== Segment start ==
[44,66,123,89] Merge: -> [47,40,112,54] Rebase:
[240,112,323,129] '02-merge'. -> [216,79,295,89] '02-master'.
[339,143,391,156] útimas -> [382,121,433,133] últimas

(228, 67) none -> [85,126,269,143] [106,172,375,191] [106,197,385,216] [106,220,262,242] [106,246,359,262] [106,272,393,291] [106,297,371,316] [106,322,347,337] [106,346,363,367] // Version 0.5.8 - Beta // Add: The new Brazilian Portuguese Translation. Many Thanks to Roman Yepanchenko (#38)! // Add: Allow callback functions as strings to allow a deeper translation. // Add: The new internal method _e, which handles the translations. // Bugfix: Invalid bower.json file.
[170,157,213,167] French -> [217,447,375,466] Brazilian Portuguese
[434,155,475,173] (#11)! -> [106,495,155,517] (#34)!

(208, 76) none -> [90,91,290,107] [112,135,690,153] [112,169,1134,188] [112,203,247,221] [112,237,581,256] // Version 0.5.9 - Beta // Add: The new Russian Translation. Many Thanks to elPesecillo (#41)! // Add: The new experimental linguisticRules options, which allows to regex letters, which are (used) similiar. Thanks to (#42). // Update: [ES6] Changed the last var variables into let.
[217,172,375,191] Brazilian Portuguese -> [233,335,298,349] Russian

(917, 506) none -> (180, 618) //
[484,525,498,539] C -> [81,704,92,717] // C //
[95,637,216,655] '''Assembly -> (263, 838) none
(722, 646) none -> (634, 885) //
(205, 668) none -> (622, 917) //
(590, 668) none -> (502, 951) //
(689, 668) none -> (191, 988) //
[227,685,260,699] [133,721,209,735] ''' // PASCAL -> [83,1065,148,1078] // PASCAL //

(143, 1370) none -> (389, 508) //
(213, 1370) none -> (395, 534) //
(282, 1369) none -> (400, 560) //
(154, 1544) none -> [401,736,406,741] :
== Segment end ==
Would you return exactly the lines from the one containing "[227,685,260,699] [133,721,209,735] '''" through the end of the listing, both included, and only them?

**Output of the task:**
[227,685,260,699] [133,721,209,735] ''' // PASCAL -> [83,1065,148,1078] // PASCAL //

(143, 1370) none -> (389, 508) //
(213, 1370) none -> (395, 534) //
(282, 1369) none -> (400, 560) //
(154, 1544) none -> [401,736,406,741] :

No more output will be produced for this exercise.